On 17 Jan 2013, at 18:50, Craig Weinberg wrote:



On Wednesday, January 16, 2013 7:06:03 PM UTC-5, Stephen Paul King wrote:
On 1/16/2013 5:32 PM, Alberto G. Corona wrote:
> That is the most clear demosnstration that what we perceive is in the
> mind ,and the rest out of the mind is only mathematics (or some kind
> of underlying conputation)

Mathematics is even further in the mind than geometry (which is why 3D geometry is intuitive to any toddler, while learning basic arithmetic takes some work).

Mathematics does not exist on its own. It does not haunt the vacuum of distance.

In your theory. But it has not yet been developed, and it is a bit exhausting that you talk systematically like knowing a truth. You are unclear on your idea, and unclear why they should be a problem for comp, or even for arithmetical realism. I am not sure "mathematics exists" make any sense to me.

Bruno




Mathematics is two distinctly different (opposite) things:

1) A private experience of imagined sensory symbol-figures which accompany a motive of quantitative reasoning.

2) A collection of public objects interact in a logical way, without any private representations, as a consequence of the physics of multiple rigid bodies.

The problem is that comp seduces us into a shell game whereby when we look at math 'out there' (2), we smuggle in the meaning from in here (1), and when we look at meaning in here (1) we misattribute it to the blind enactment of a-signifying motions among neurophysical objects.
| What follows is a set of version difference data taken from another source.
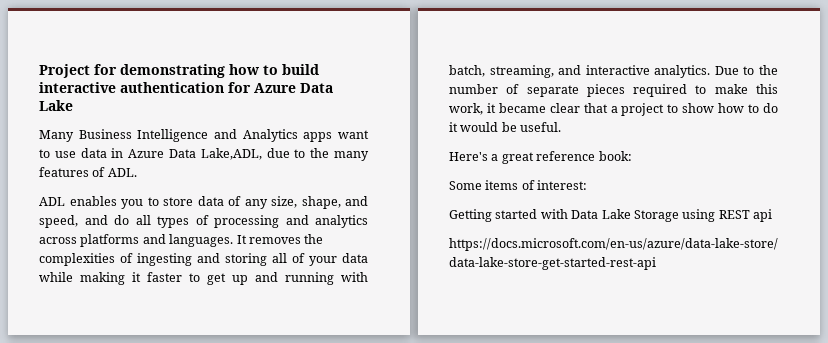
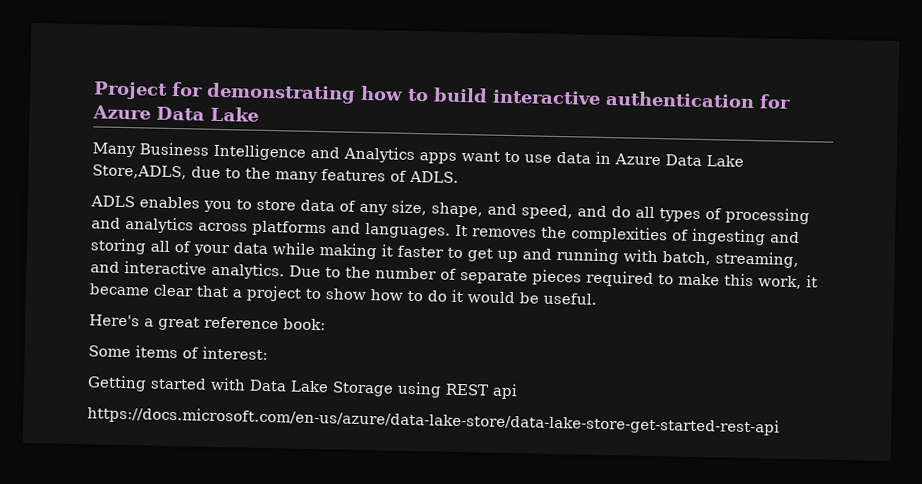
[200,148,262,160] Lake,ADL, -> [706,155,744,167] [92,164,187,180] Lake Store,ADLS,
[107,168,137,177] [39,197,65,206] ADL. // ADL -> [409,170,459,183] [90,195,135,208] ADLS. // ADLS

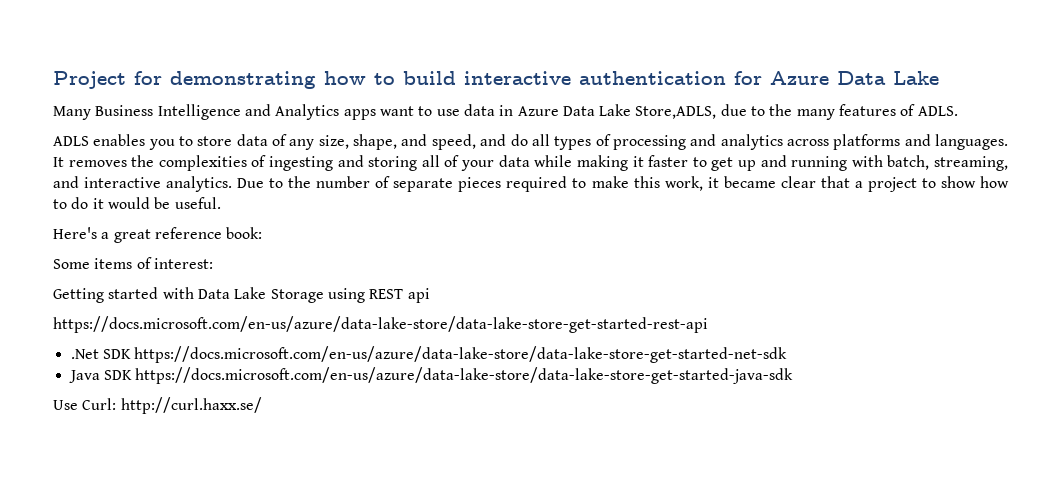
(780, 421) none -> [70,346,788,363] [68,367,794,384] [53,397,262,414] // .Net SDK https://docs.microsoft.com/en-us/azure/data-lake-store/data-lake-store-get-started-net-sdk // Java SDK https://docs.microsoft.com/en-us/azure/data-lake-store/data-lake-store-get-started-java-sdk // Use Curl: http://curl.haxx.se/

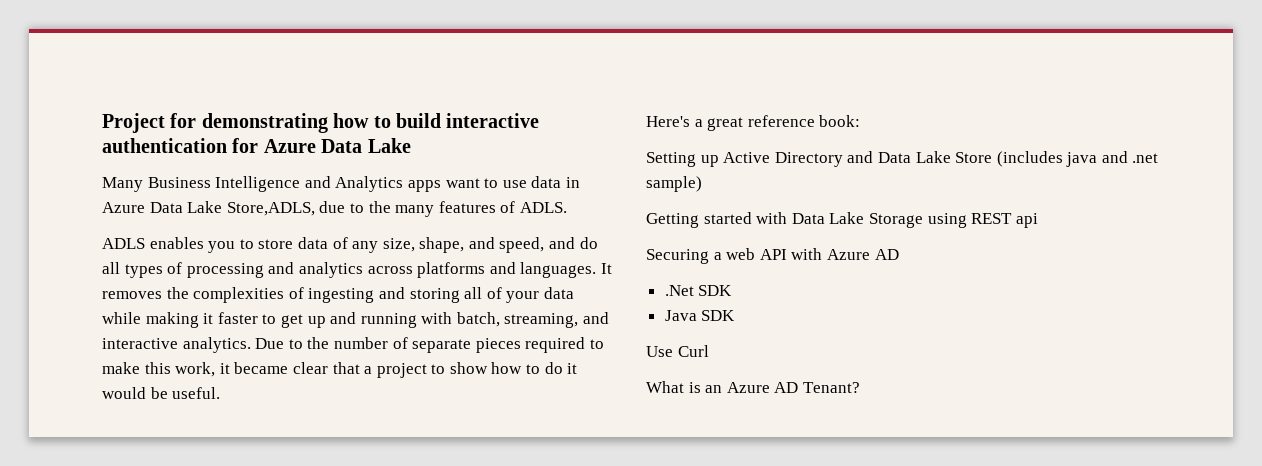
[53,257,213,269] Some items of interest: -> [646,151,1159,167] [646,176,702,192] Setting up Active Directory and Data Lake Store (includes java and .net sample)
[53,316,708,333] https://docs.microsoft.com/en-us/azure/data-lake-store/data-lake-store-get-started-rest-api -> [646,248,899,264] Securing a web API with Azure AD
[134,346,788,363] https://docs.microsoft.com/en-us/azure/data-lake-store/data-lake-store-get-started-net-sdk -> (733, 290) none
[135,367,794,384] https://docs.microsoft.com/en-us/azure/data-lake-store/data-lake-store-get-started-java-sdk -> (736, 315) none
[82,397,262,414] Curl: http://curl.haxx.se/ -> [677,345,709,357] [646,381,860,393] Curl // What is an Azure AD Tenant?

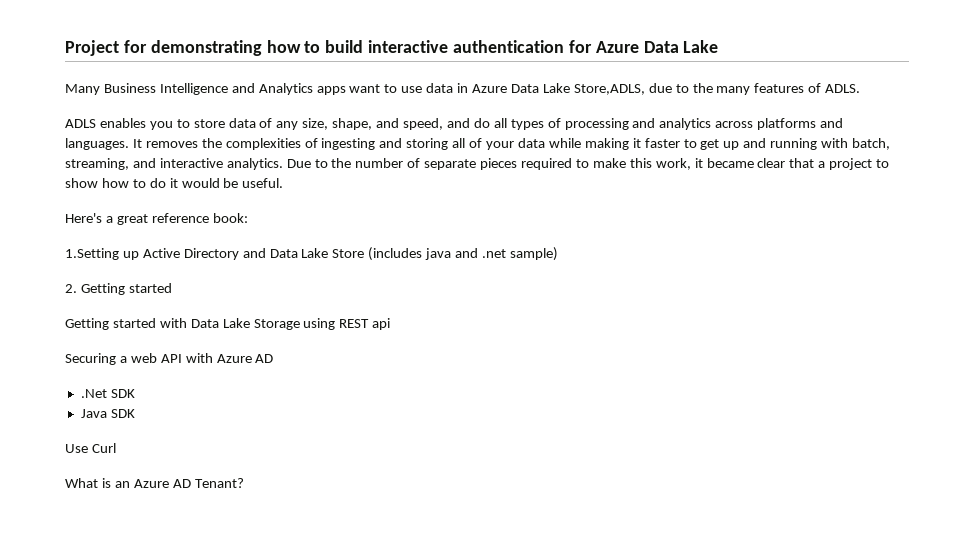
[646,152,696,167] Setting -> [65,248,119,260] 1.Setting
(702, 184) none -> [65,283,172,295] // 2. Getting started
The only difference between the colors and feelings of private experience and the structures and functions which we study in science is that the colors are experienced first hand and are therefore described with the full complement of human sense (misleading and conflicting though it may be). We assume that the world outside of our minds runs on math not because it actually does, but because our awareness of it is a grossly reduced, indirect logical construction.

>
> Simply speaking 3D geometry in which we see our body and the rest of
> the colored reality is a product of the mind.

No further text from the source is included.